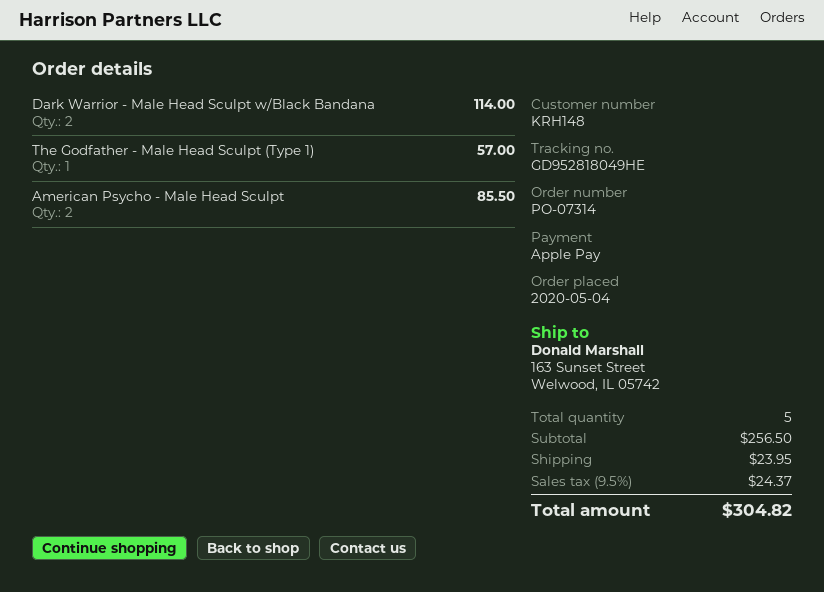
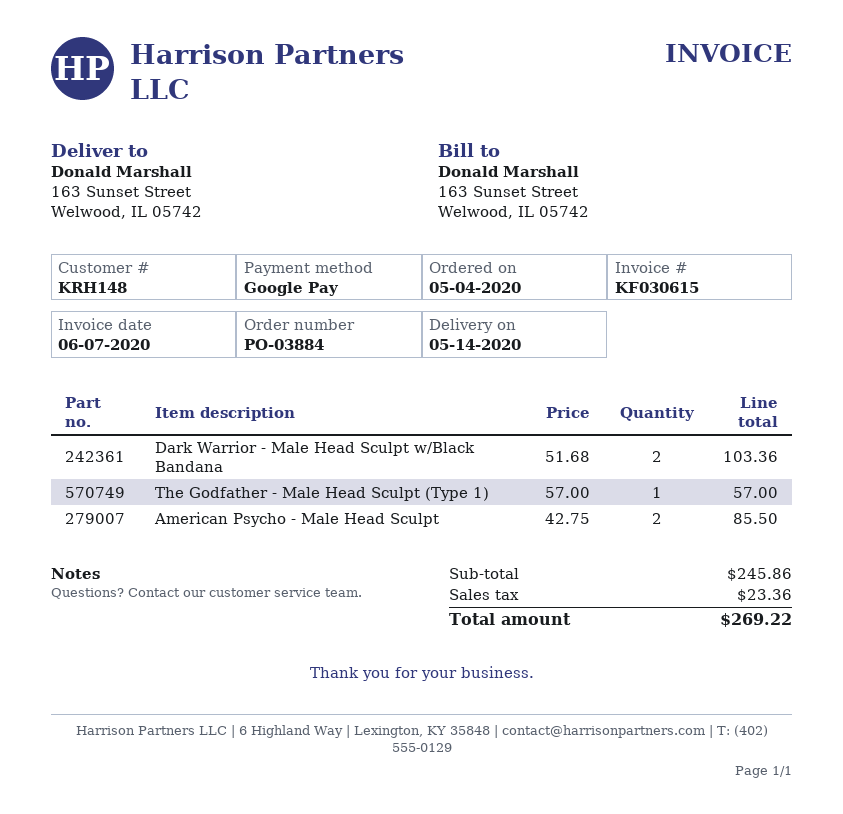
order number: PO-07314 -> PO-03884
payment method: Apple Pay -> Google Pay
Dark Warrior - Male Head Sculpt w/Black Bandana: 2 for 114.00 -> 2 for 103.36
subtotal: 256.50 -> 245.86
shipping: 23.95 -> none
tax: 24.37 -> 23.36
total: 304.82 -> 269.22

---+---

> [Aim of the task]:
Reproduce the whole listing verbatim. Pictures stay out of the copy.

> [Answer box]:
order number: PO-07314 -> PO-03884
payment method: Apple Pay -> Google Pay
Dark Warrior - Male Head Sculpt w/Black Bandana: 2 for 114.00 -> 2 for 103.36
subtotal: 256.50 -> 245.86
shipping: 23.95 -> none
tax: 24.37 -> 23.36
total: 304.82 -> 269.22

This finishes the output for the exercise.